[PATCH RFC 0/5] device mapper atomic write support

John Garry posted 5 patches 1 year, 1 month ago
There is a newer version of this series
block/blk-settings.c          |  9 ++++++---
drivers/md/dm-linear.c        |  3 ++-
drivers/md/dm-table.c         | 12 ++++++++++++
drivers/md/dm.c               |  3 +++
include/linux/blkdev.h        | 21 ++++++++++++---------
include/linux/device-mapper.h |  3 +++
6 files changed, 38 insertions(+), 13 deletions(-)
[PATCH RFC 0/5] device mapper atomic write support
Posted by John Garry 1 year, 1 month ago
This series introduces initial device mapper atomic write support.

Since we already support stacking atomic writes limits, it's quite
straightforward to support.

Only dm-linear is supported for now, but other personalities could
be supported.

Patch #1 is a proper fix, but the rest of the series is RFC - this is
because I have not fully tested and we are close to the end of this
development cycle.

Based on v6.13-rc6

John Garry (5):
  block: Ensure start sector is aligned for stacking atomic writes
  block: Change blk_stack_atomic_writes_limits() unit_min check
  dm-table: Atomic writes support
  dm: Ensure cloned bio is same length for atomic write
  dm-linear: Enable atomic writes

 block/blk-settings.c          |  9 ++++++---
 drivers/md/dm-linear.c        |  3 ++-
 drivers/md/dm-table.c         | 12 ++++++++++++
 drivers/md/dm.c               |  3 +++
 include/linux/blkdev.h        | 21 ++++++++++++---------
 include/linux/device-mapper.h |  3 +++
 6 files changed, 38 insertions(+), 13 deletions(-)

-- 
2.31.1
Re: [PATCH RFC 0/5] device mapper atomic write support
Posted by Mike Snitzer 1 year, 1 month ago
On Mon, Jan 06, 2025 at 12:41:14PM +0000, John Garry wrote:
> This series introduces initial device mapper atomic write support.
> 
> Since we already support stacking atomic writes limits, it's quite
> straightforward to support.
> 
> Only dm-linear is supported for now, but other personalities could
> be supported.
> 
> Patch #1 is a proper fix, but the rest of the series is RFC - this is
> because I have not fully tested and we are close to the end of this
> development cycle.

In general, looks reasonable.  But I would prefer to see atomic write
support added to dm-striped as well.  Not that I have some need, but
because it will help verify the correctness of the general stacking
code changes (in both block and DM core).  I wrote and/or fixed a fair
amount of the non-atomic block limits stacking code over the
years.. so this is just me trying to inform this effort based on
limits stacking gotchas we've experienced to this point.

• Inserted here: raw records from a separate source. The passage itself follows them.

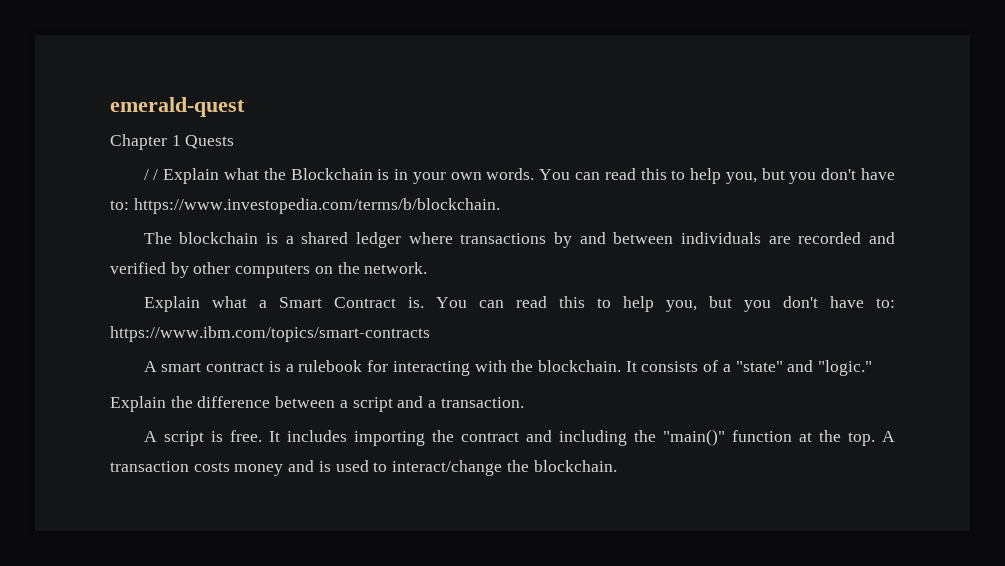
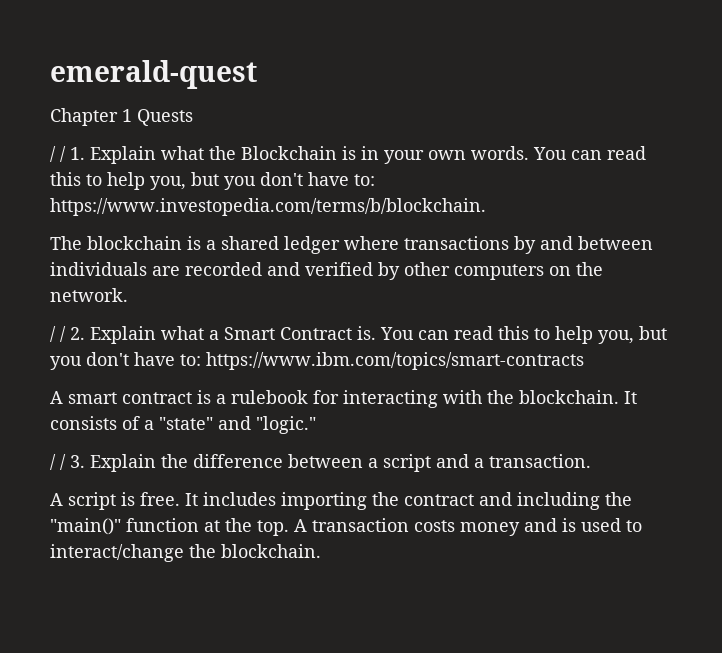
- / / Explain what the Blockchain is in your own words.
+ / / 1. Explain what the Blockchain is in your own words.
- Explain what a Smart Contract is.
+ / / 2. Explain what a Smart Contract is.
- Explain the difference between a script and a transaction.
+ / / 3. Explain the difference between a script and a transaction.

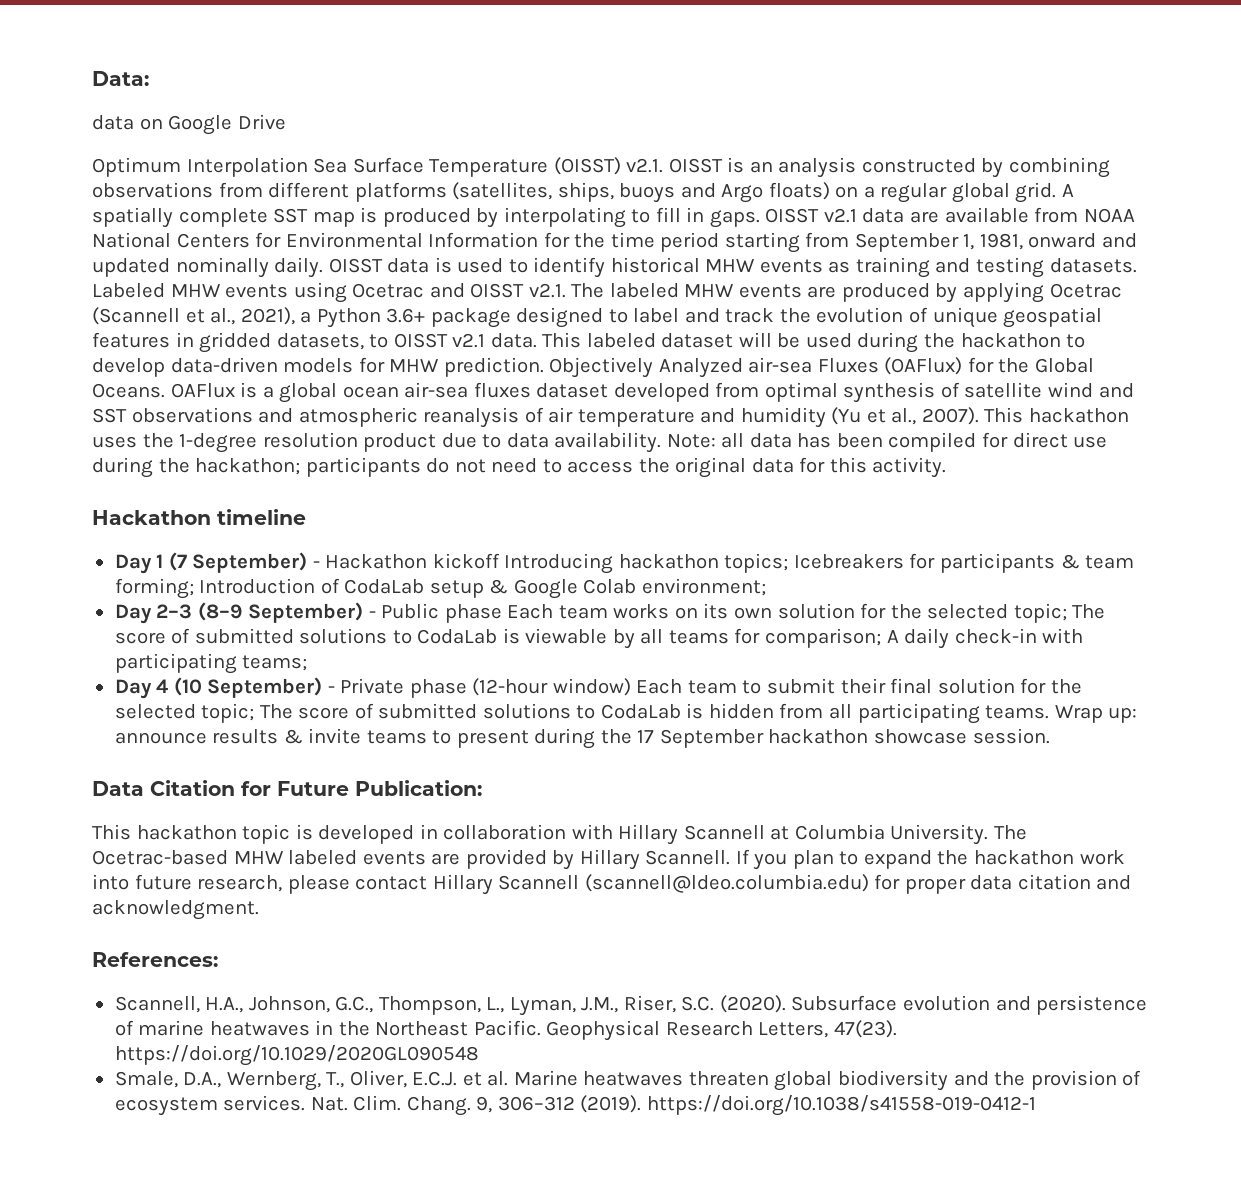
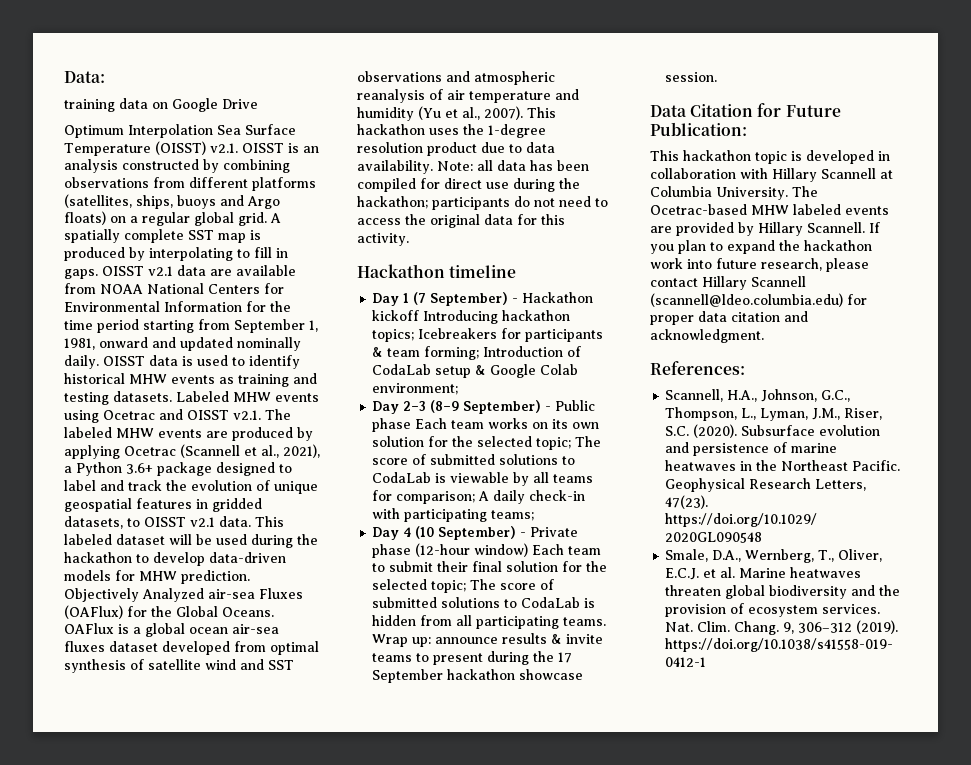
- data on Google Drive
+ training data on Google Drive

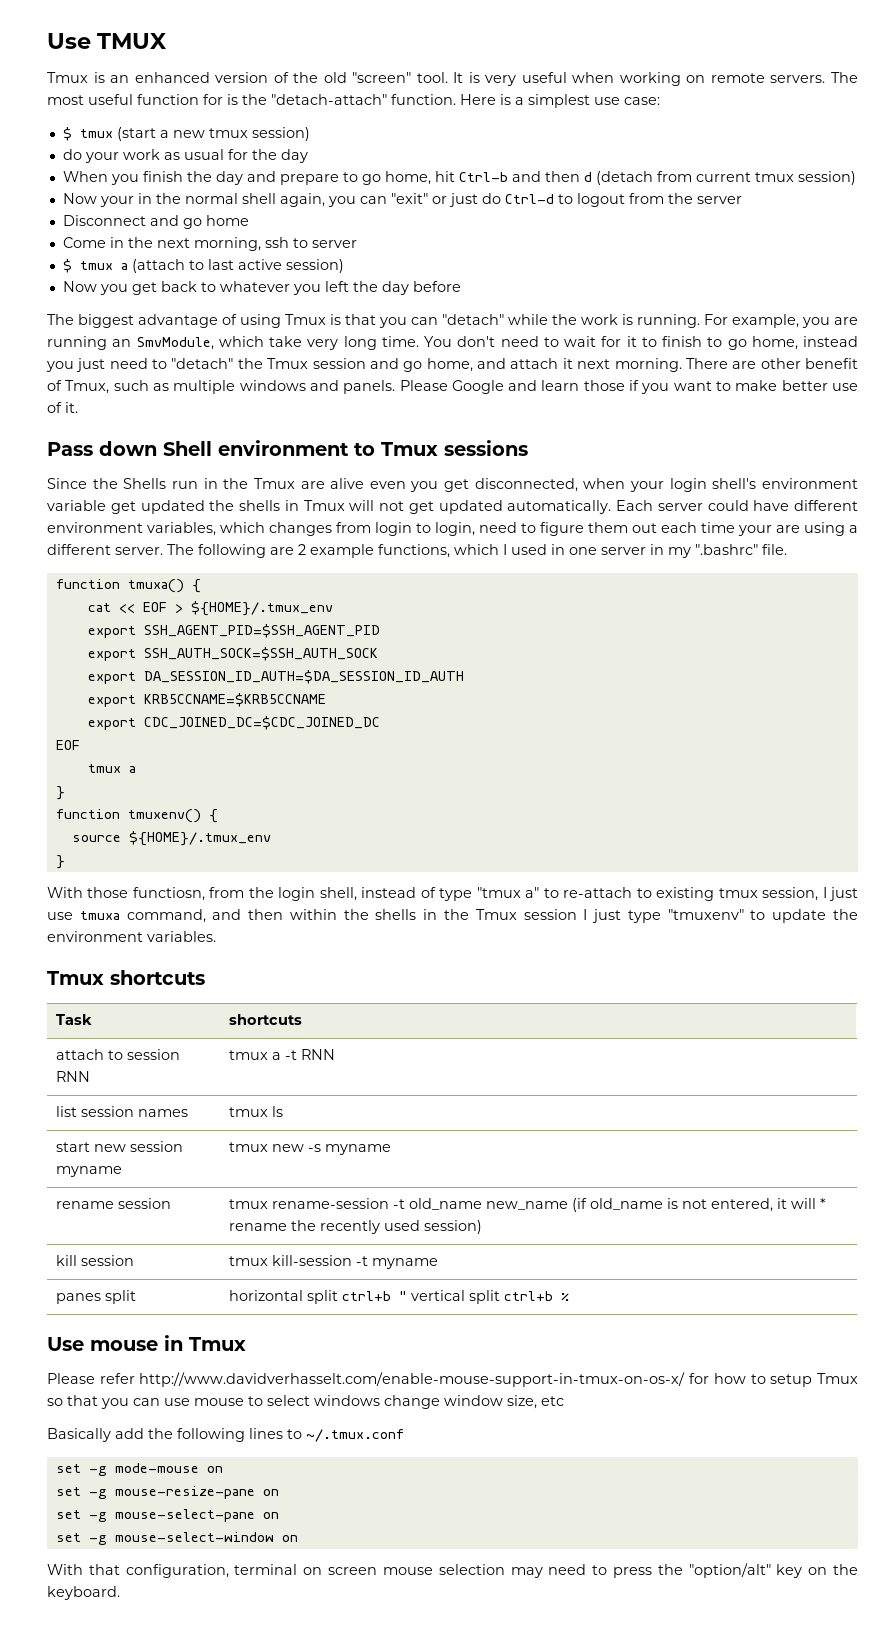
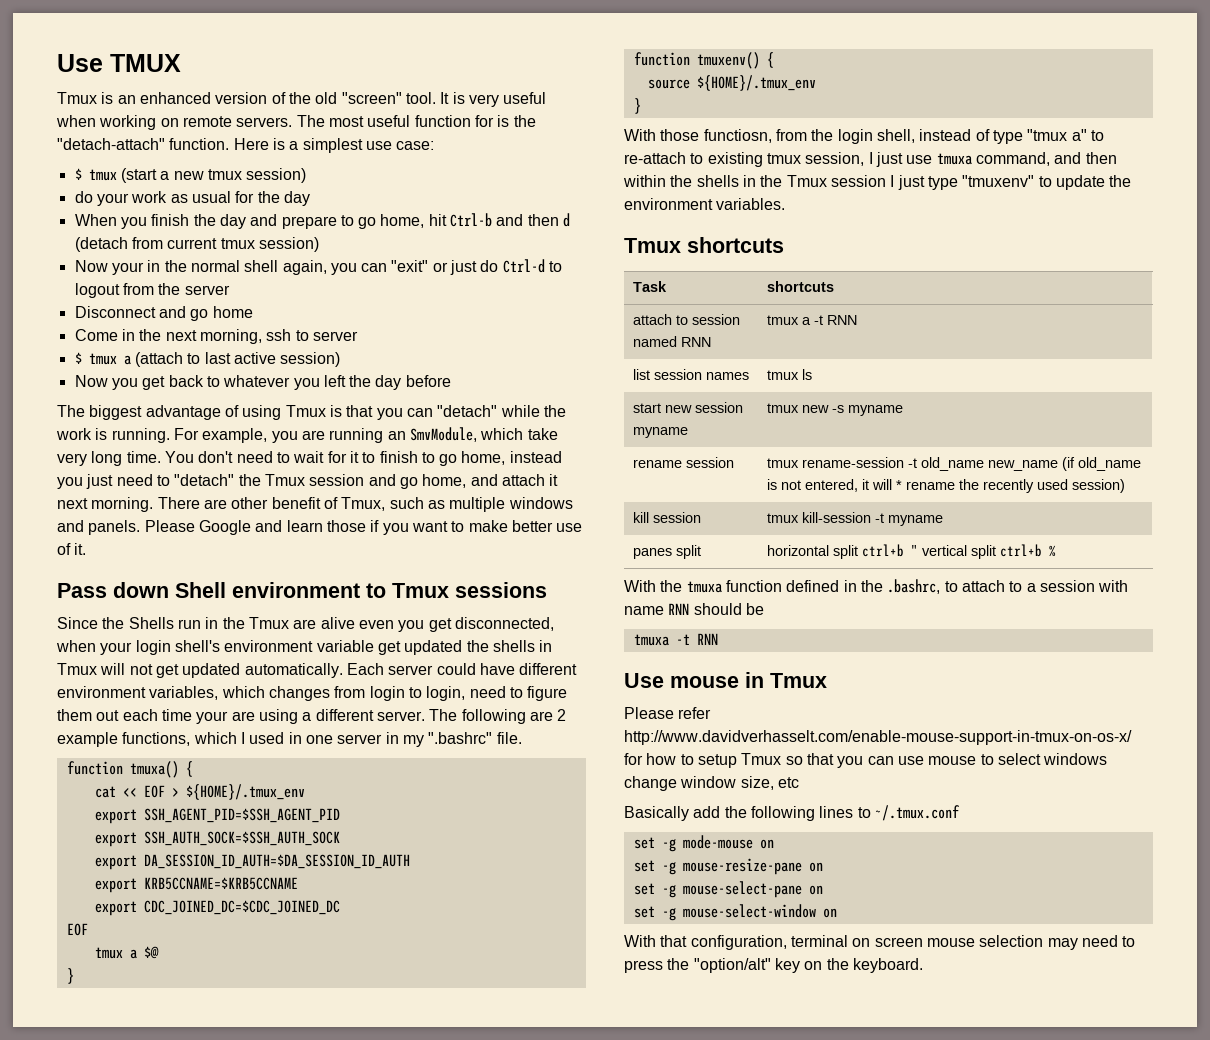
  export CDC_JOINED_DC=$CDC_JOINED_DC
  EOF
- tmux a
+ tmux a $@
- attach to session RNN | tmux a -t RNN
+ attach to session named RNN | tmux a -t RNN
+ With the tmuxa function defined in the .bashrc, to attach to a session with name RNN should be
+ tmuxa -t RNN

Looks like adding dm-striped support would just need to ensure that
the chunk_size is multiple of atomic write size (so chunk_size >=
atomic write size).

Relative to linear, testing limits stacking in terms of linear should
also verify that concatenated volumes work.

Thanks,
Mike
Re: [PATCH RFC 0/5] device mapper atomic write support
Posted by John Garry 1 year, 1 month ago
On 06/01/2025 17:26, Mike Snitzer wrote:
> On Mon, Jan 06, 2025 at 12:41:14PM +0000, John Garry wrote:
>> This series introduces initial device mapper atomic write support.
>>
>> Since we already support stacking atomic writes limits, it's quite
>> straightforward to support.
>>
>> Only dm-linear is supported for now, but other personalities could
>> be supported.
>>
>> Patch #1 is a proper fix, but the rest of the series is RFC - this is
>> because I have not fully tested and we are close to the end of this
>> development cycle.
> In general, looks reasonable.  But I would prefer to see atomic write
> support added to dm-striped as well.  Not that I have some need, but
> because it will help verify the correctness of the general stacking
> code changes (in both block and DM core). 

That should be fine. We already have md raid0 support working (for 
atomic writes), so I would expect much of the required support is 
already available.

> I wrote and/or fixed a fair
> amount of the non-atomic block limits stacking code over the
> years.. so this is just me trying to inform this effort based on
> limits stacking gotchas we've experienced to this point.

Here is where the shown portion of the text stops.